高良山の杉ば伐って家ば建っと、かならず崇のあって、火事なったり、材木のあえかかって死人、怪 我人の出たりしてろくなこつあなか、そっで高良山の座主ん部屋に「青山の木々の梢を伐るならば、人 の梢はあらじとぞ思う」ち言う歌でいましめた額のかかっとる。勿論高良玉垂の神の詠ましゃった歌ち 言う。
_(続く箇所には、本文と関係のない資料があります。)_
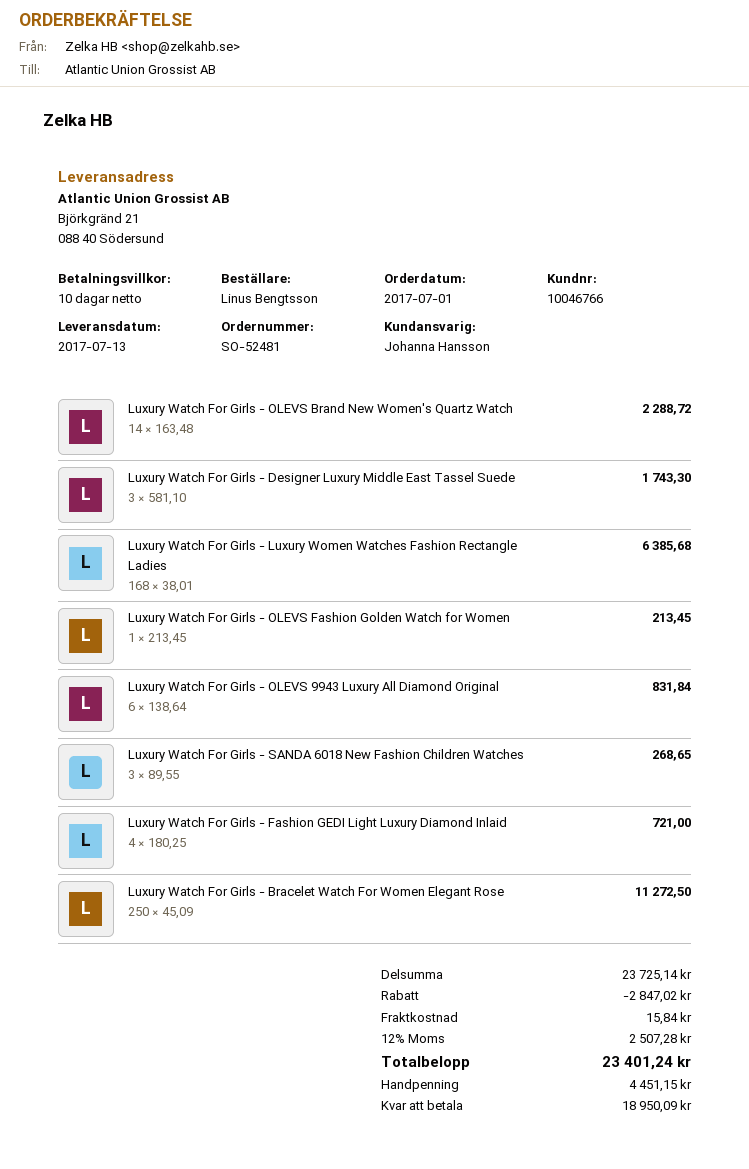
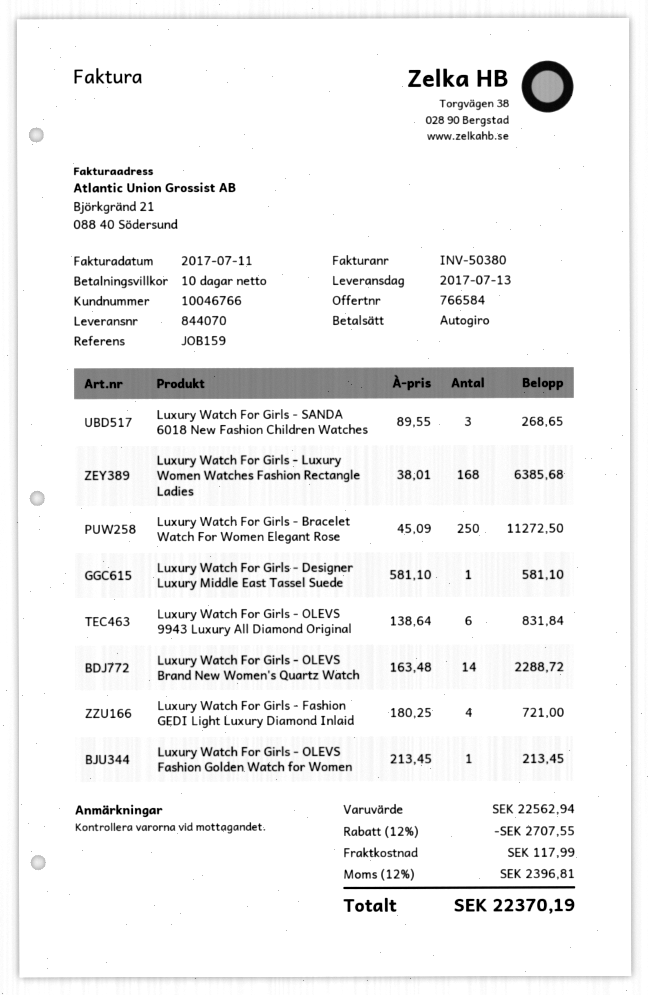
Luxury Watch For Girls - Designer Luxury Middle East Tassel Suede: 3 x 581.10 = 1743.30 -> 1 x 581.10 = 581.10
subtotal: 23725.14 -> 22562.94
discount: 2847.02 -> 2707.55
shipping: 15.84 -> 117.99
tax: 12% = 2507.28 -> 12% = 2396.81
total: 23401.24 -> 22370.19

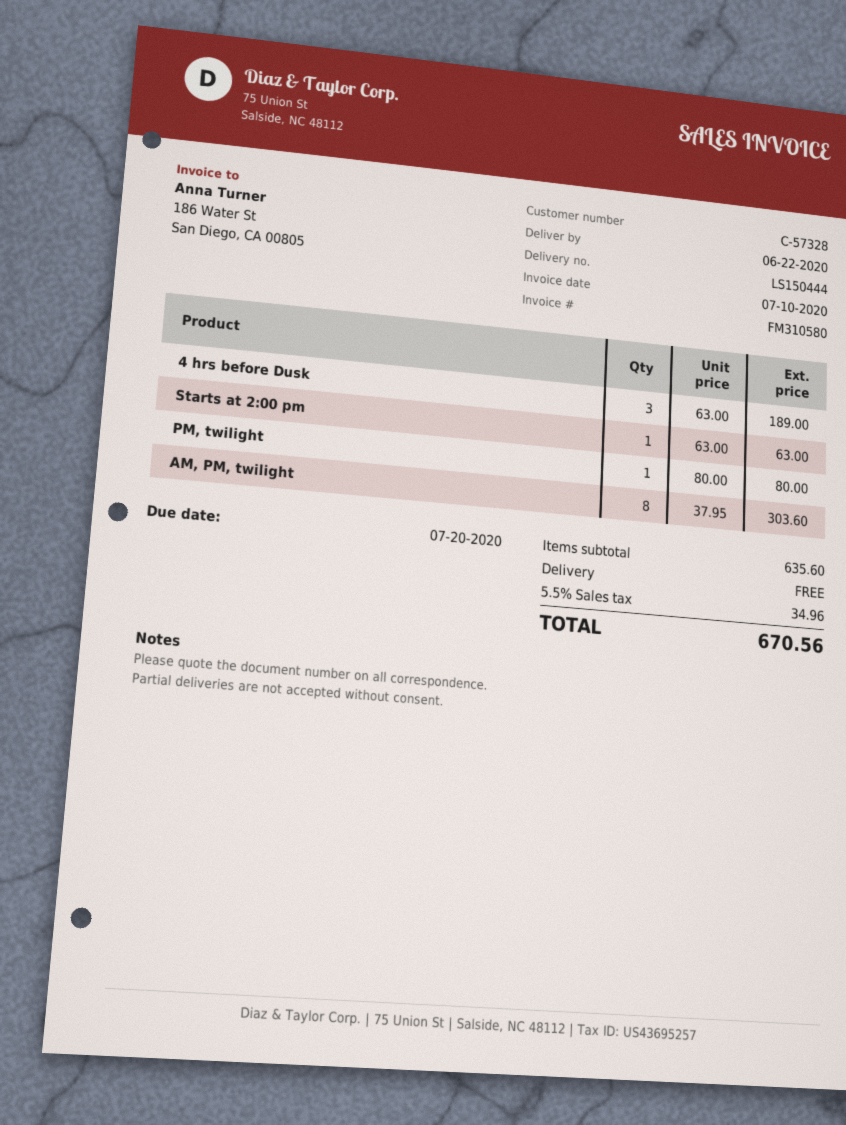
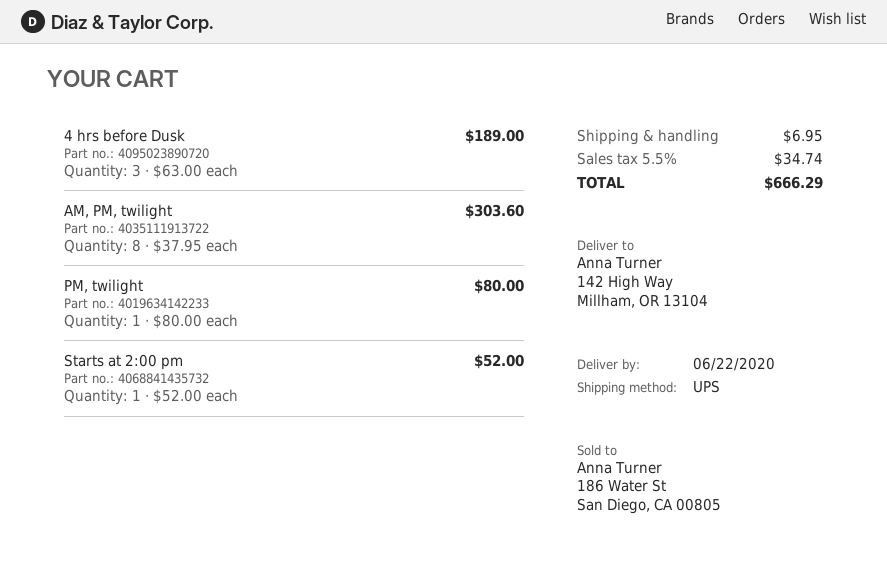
Starts at 2:00 pm: 1 x 63.00 = 63.00 -> 1 x 52.00 = 52.00
shipping: 0.00 -> 6.95
tax: 5.5% = 34.96 -> 5.5% = 34.74
total: 670.56 -> 666.29

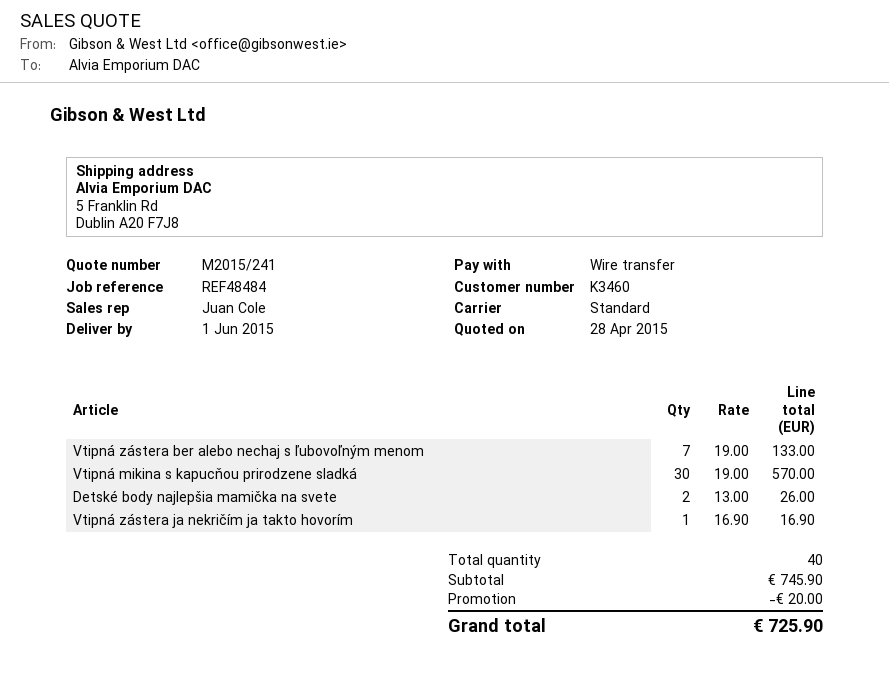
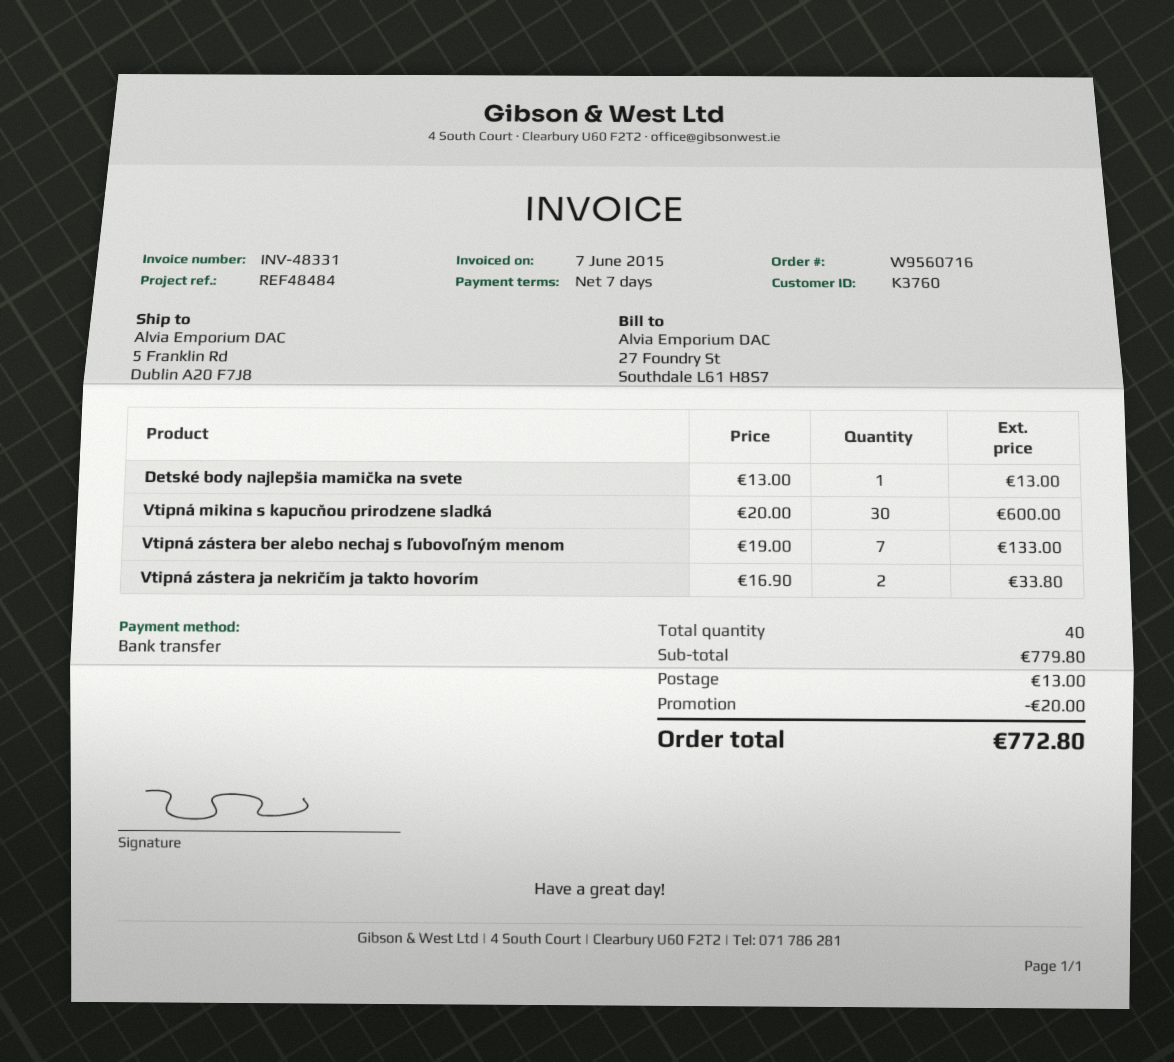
customer number: K3460 -> K3760
Vtipná mikina s kapucňou prirodzene sladká: 30 x 19.00 = 570.00 -> 30 x 20.00 = 600.00
Detské body najlepšia mamička na svete: 2 x 13.00 = 26.00 -> 1 x 13.00 = 13.00
Vtipná zástera ja nekričím ja takto hovorím: 1 x 16.90 = 16.90 -> 2 x 16.90 = 33.80
subtotal: 745.90 -> 779.80
shipping: none -> 13.00
total: 725.90 -> 772.80

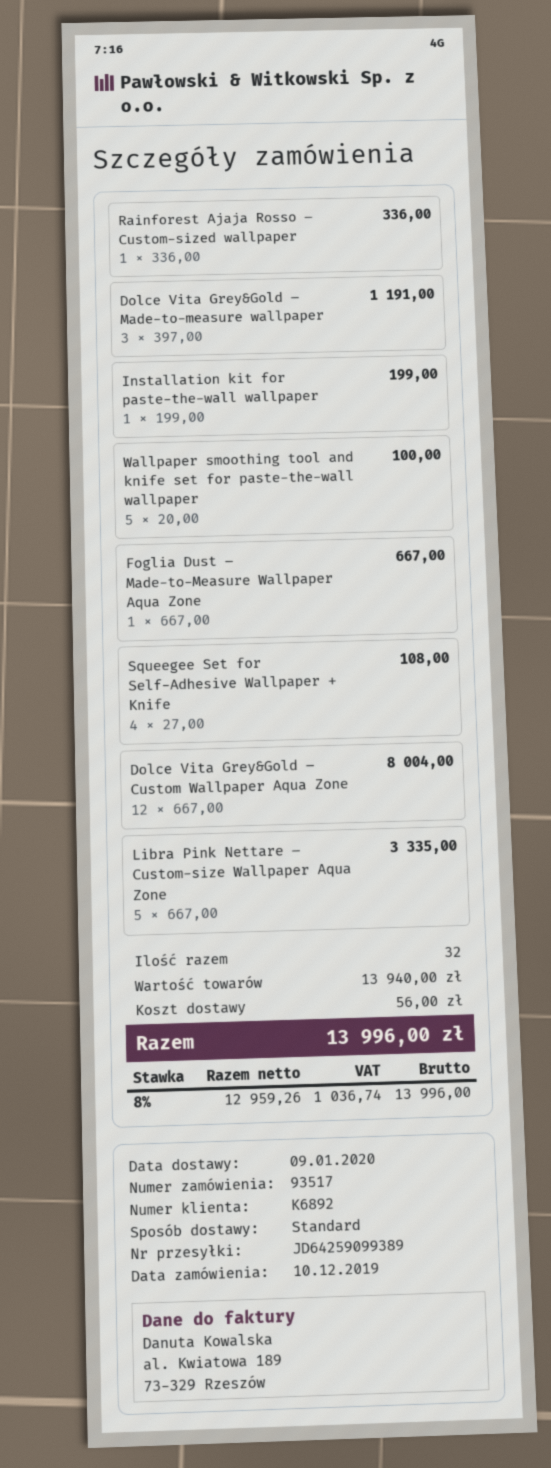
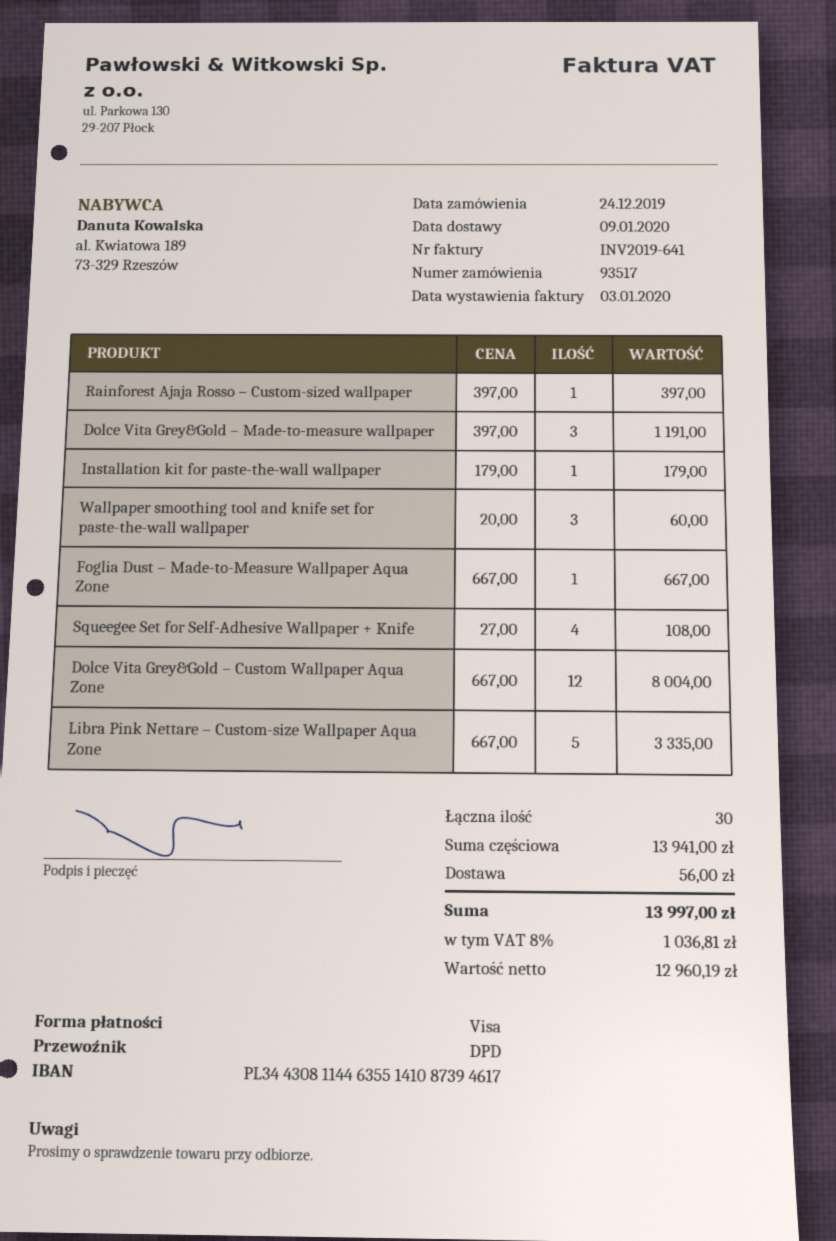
order date: 2019-12-10 -> 2019-12-24
shipping method: standard -> DPD
Rainforest Ajaja Rosso – Custom-sized wallpaper: 1 x 336.00 = 336.00 -> 1 x 397.00 = 397.00
Installation kit for paste-the-wall wallpaper: 1 x 199.00 = 199.00 -> 1 x 179.00 = 179.00
Wallpaper smoothing tool and knife set for paste-the-wall wallpaper: 5 x 20.00 = 100.00 -> 3 x 20.00 = 60.00
total quantity: 32 -> 30
subtotal: 13940.00 -> 13941.00
net: 12959.26 -> 12960.19
tax: 8% = 1036.74 -> 8% = 1036.81
total: 13996.00 -> 13997.00

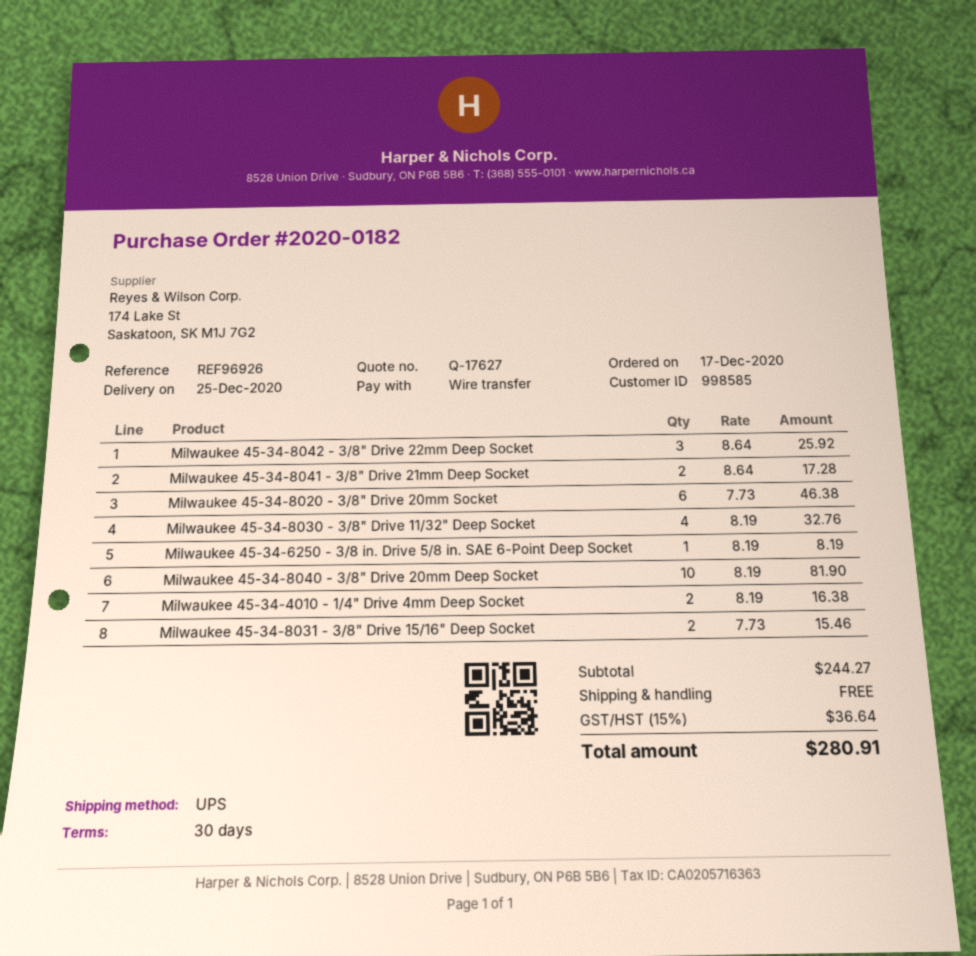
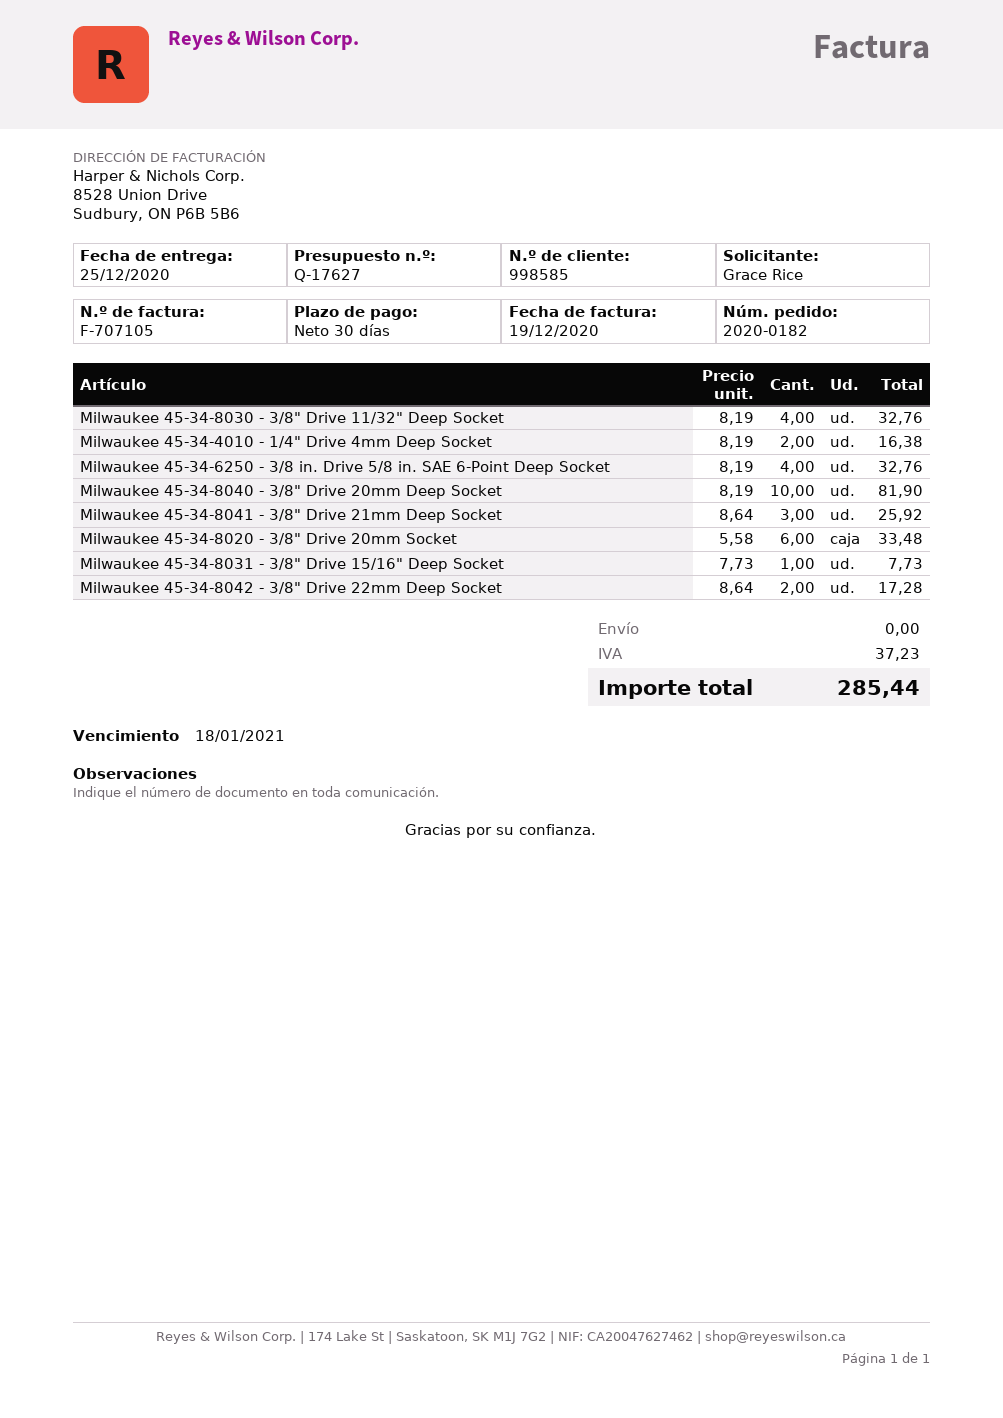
Milwaukee 45-34-8042 - 3/8" Drive 22mm Deep Socket: 3 x 8.64 = 25.92 -> 2 x 8.64 = 17.28
Milwaukee 45-34-8041 - 3/8" Drive 21mm Deep Socket: 2 x 8.64 = 17.28 -> 3 x 8.64 = 25.92
Milwaukee 45-34-8020 - 3/8" Drive 20mm Socket: 6 x 7.73 = 46.38 -> 6 x 5.58 = 33.48
Milwaukee 45-34-6250 - 3/8 in. Drive 5/8 in. SAE 6-Point Deep Socket: 1 x 8.19 = 8.19 -> 4 x 8.19 = 32.76
Milwaukee 45-34-8031 - 3/8" Drive 15/16" Deep Socket: 2 x 7.73 = 15.46 -> 1 x 7.73 = 7.73
tax: 36.64 -> 37.23
total: 280.91 -> 285.44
こりゃ町別当ん酢屋権兵ェの話。

※篠原稿


訳)

高良山の杉を伐って家を建てると、かならず「たたり」があって、火事になったり、材木が倒れ落ちて、死人や怪我人が出たりしてろくなことがない。
それで、高良山の座主の部屋に「青山の木々の梢を伐るならば、人の梢はあらじとぞ思う」という歌でいましめた額が掛けられている。勿論、高良玉垂の神の詠まれた歌だという。
これは町別当の酢屋権兵ェの話。

*)世襲で48代まで続いた座主ですが、50代寂源が来た時、高良山には木が少なかったので、寂源は杉の植林を奨めたという話が残っています。そのおかげでか、一時は杉の良材が採れることで知られていたようです・・・。
(勉強不足で年代順に並べて把握できていませんが、現在、高良山の林は一体何!の状態です。山中で「間伐をして林を守ろう」という看板も見たのですが・・・。いっそ「寂源」以前の山に戻したら?